As far as what was going on with the Rodanthe house, that was turning out to be a different story altogether. What few people knew or realized was that the house, after the filming, was condemned. At the time of the movie, the house sat on 400 feet of beach that various storms throughout the years had, not so slowly, washed away. The house was declared a public nuisance and some nefarious youths in the area used it as their own personal clubhouse, gaining entry to drink beer and have parties. But recently, the house had been saved, and its owners picked the house up off its piling and trucked it-- that was a day filled with both angst and a little bit of curiosity-- and then moved it to a new location that protected it from Mother Nature’s elements. At the time, the blue shutters that were added for the movie were gone, as was the famous wrap around decks. The new owners wanted to renovate the house back to its original splendor from the movie, both inside and out, and then turn it into a vacation rental. Considerable time and expense had already been put into the project; drawings were made up and supplies had been bought.

All of that was unbeknownst to the OBX Landscape Company at the time of the contract. Todd assumed he and his crew would be able to do their planting and landscape work unencumbered. But from the first day forward, it was evident that they would have to work around the other contractors who were there to do their part of this grand renovation: there were drywallers, carpenters, plumbers, and electricians, along with the city inspectors who made them all rip out the previous day’s work and start again because of minor infraction against the city code. And none of these people gave a damn about stepping on any new flowers or plantings that Todd and his crew, so painstakingly, set into the ground.
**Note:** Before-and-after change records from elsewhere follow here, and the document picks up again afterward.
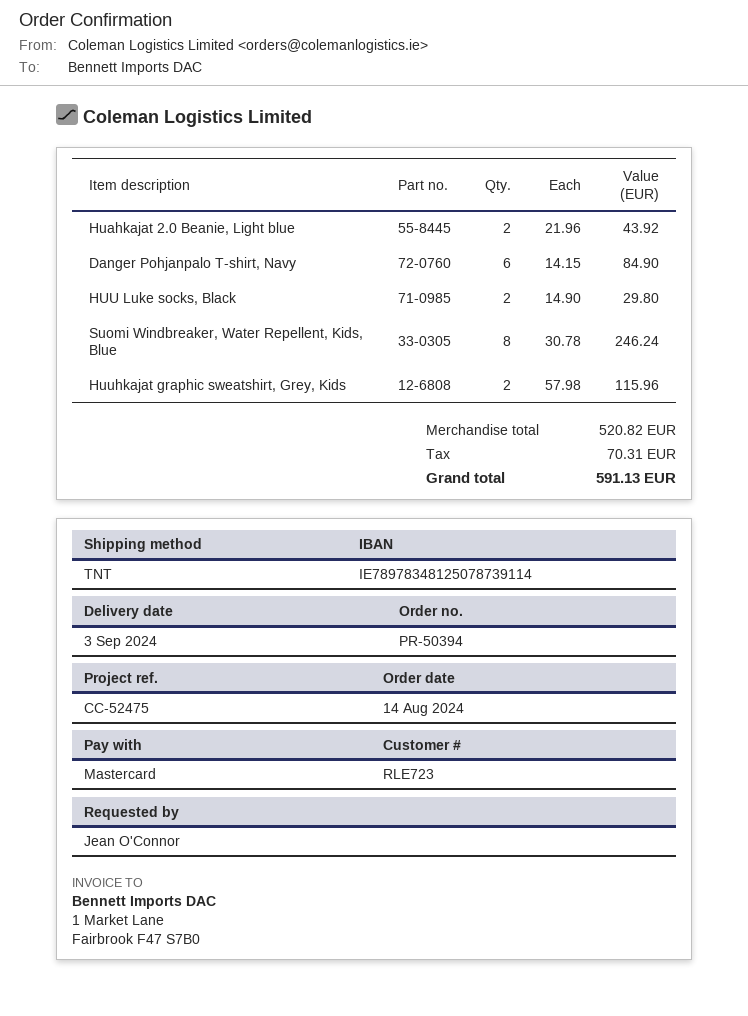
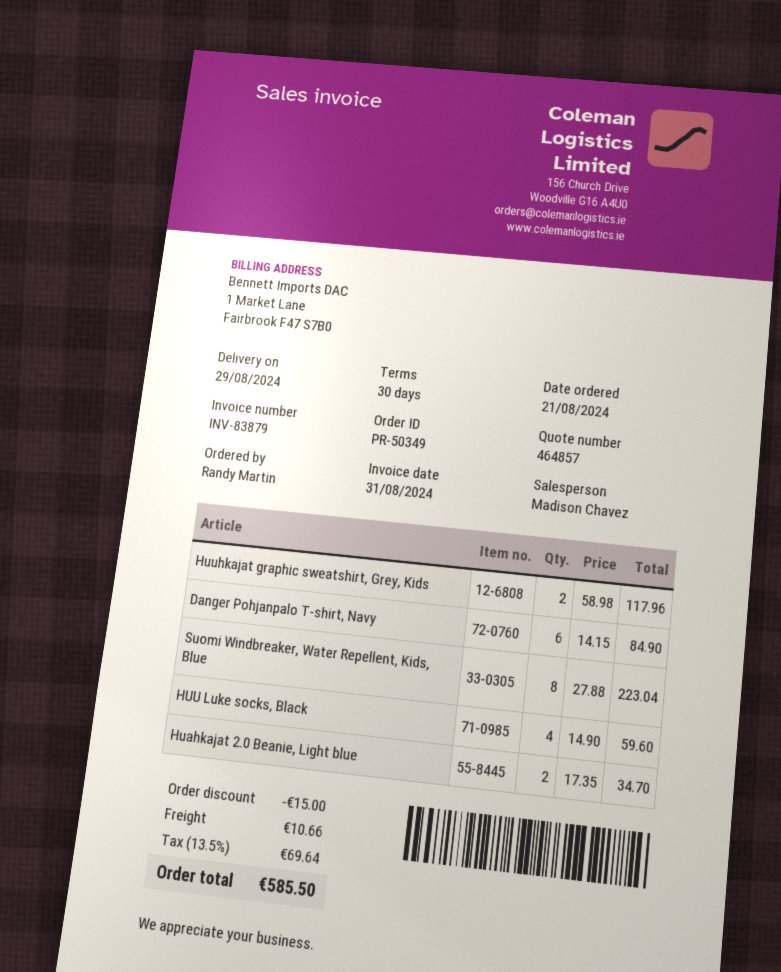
order number: PR-50394 -> PR-50349
order date: 2024-08-14 -> 2024-08-21
delivery date: 2024-09-03 -> 2024-08-29
ordered by: Jean O'Connor -> Randy Martin
Huahkajat 2.0 Beanie, Light blue: 2 x 21.96 = 43.92 -> 2 x 17.35 = 34.70
HUU Luke socks, Black: 2 x 14.90 = 29.80 -> 4 x 14.90 = 59.60
Suomi Windbreaker, Water Repellent, Kids, Blue: 8 x 30.78 = 246.24 -> 8 x 27.88 = 223.04
Huuhkajat graphic sweatshirt, Grey, Kids: 2 x 57.98 = 115.96 -> 2 x 58.98 = 117.96
discount: none -> 15.00
shipping: none -> 10.66
tax: 70.31 -> 69.64
total: 591.13 -> 585.50

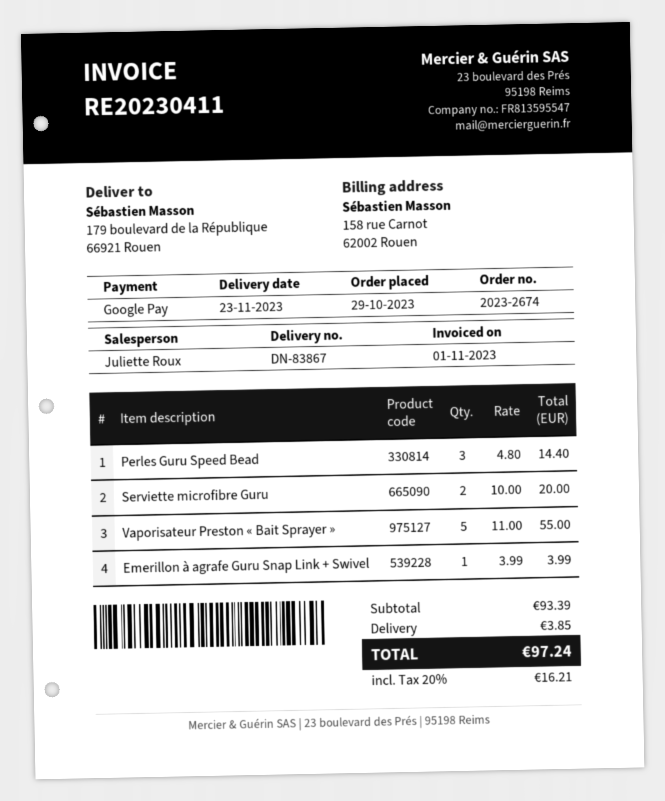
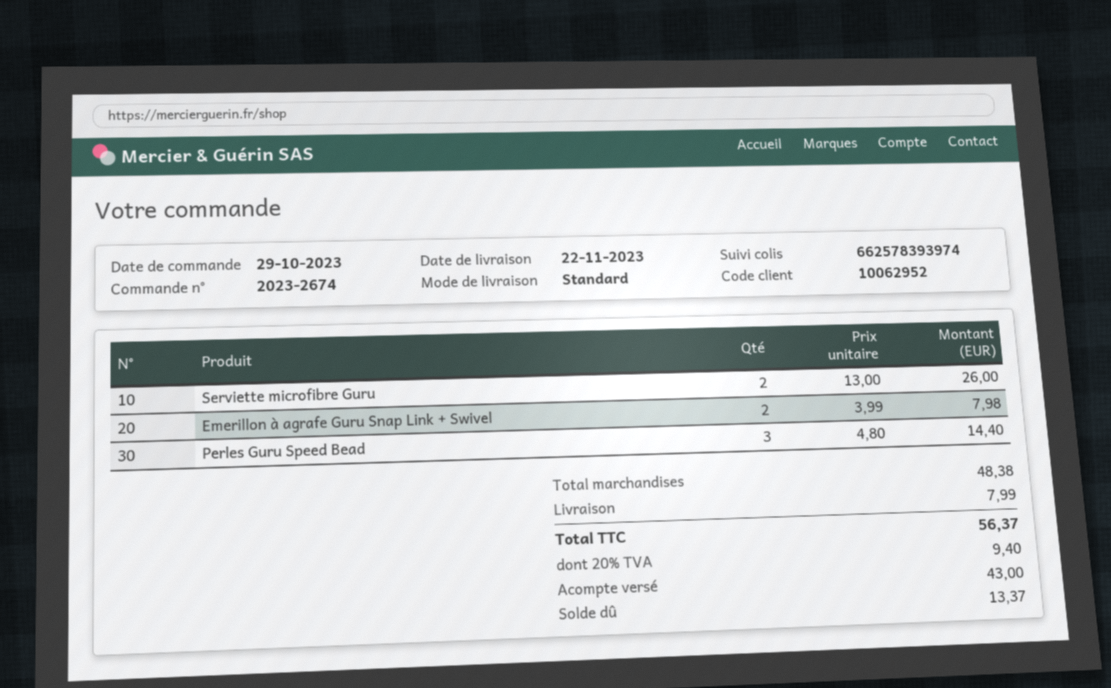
delivery date: 2023-11-23 -> 2023-11-22
Serviette microfibre Guru: 2 x 10.00 = 20.00 -> 2 x 13.00 = 26.00
Vaporisateur Preston « Bait Sprayer »: 5 x 11.00 = 55.00 -> none
Emerillon à agrafe Guru Snap Link + Swivel: 1 x 3.99 = 3.99 -> 2 x 3.99 = 7.98
subtotal: 93.39 -> 48.38
shipping: 3.85 -> 7.99
tax: 20% = 16.21 -> 20% = 9.40
total: 97.24 -> 56.37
One bit of satisfaction came on that first day, however. Jack the dog was there, and so was the dog of one of the interior designers, some little Maltese or some other rat- type dog, who thought he was the alpha animal at the job site. Fifi or Rosie, or some other equally ridiculous name for a dog, decided to get all up in Jack’s face. It was quite comical. Jack looked up at Todd, who seemingly approved of what was going through the animal’s mind. Todd gave a quick nod, and before anyone noticed what was happening, Jack picked up the little rat dog by the collar and unceremoniously deposited her into the waves of the Atlantic, score one for the yellow lab! It reminded Todd of the day that Jack first ran into the Wild Horses of Corolla, but in reverse. Jack merely wanted to play but ran into a group of four or five horses who didn’t want to be bothered. So they kicked poor Jack into the waves as if to say “leave us the hell alone.” Fifi or Rosie, or whatever, was certainly not going to cause a ruckus again, although the interior designer certainly did.

Luckily, the Hyatt project was bringing in extra cash with its last-minute addition of the swaying palms, because the project in Roadanthe – where they had to repair all the damage from the other workers-- was turning into a job with very low profit margins. But that’s the thing. As a business owner, you would think Todd would care more about that. But in his mind, he already was a winner. He had the sunshine, the beach, his surfing, a group of guys who work for him that he thinks of as family, and he’s waking up each morning with his bedroom windows open, listening to the sound of the crashing surf on the ocean. Sure, he could make more money, but that might entail putting on a suit each day and becoming a mindless drone in some huge corporation, and living in Terra Haute, Indiana, or some other such equally depressing northern town. No, for his money, he was quite happy living each of his days in what had come as close to paradise for Todd as any other place on earth. And besides, he still makes a pretty good penny. Sometimes the grass isn’t always greener. Or in Todd’s case, the sand isn’t always finer….

Chapter 5.

Todd wakes up. He listens to the surf for a few minutes through the open bedroom windows and then gets up and goes into the kitchen to turn on the coffee pot. He then steps out onto the deck leading from his bedroom with a large cup filled with strong, black coffee. Out on the deck, Jack is already up and looking for his breakfast. Todd fills the dog’s bowl and turns on the Weather Channel to make sure his crew will get in a full day of work. And as he sprawls out on the couch on the deck, right on time for her shift, Char, the weather girl, lets him know that all systems are go. The crew will get in their full eight hours and more if they want to stay a little later to get the project ahead of schedule. That’s the thing about the OBX Landscape Company; they found the secret to success. Most companies will over promise and under deliver. But Todd has figured out that if you just do what you say you’re going to do, you’re 95% better than most businesses out there. But that isn’t quite good enough for Todd. His business philosophy has always been to under promise and over deliver! In fact, that is the company’s mission statement.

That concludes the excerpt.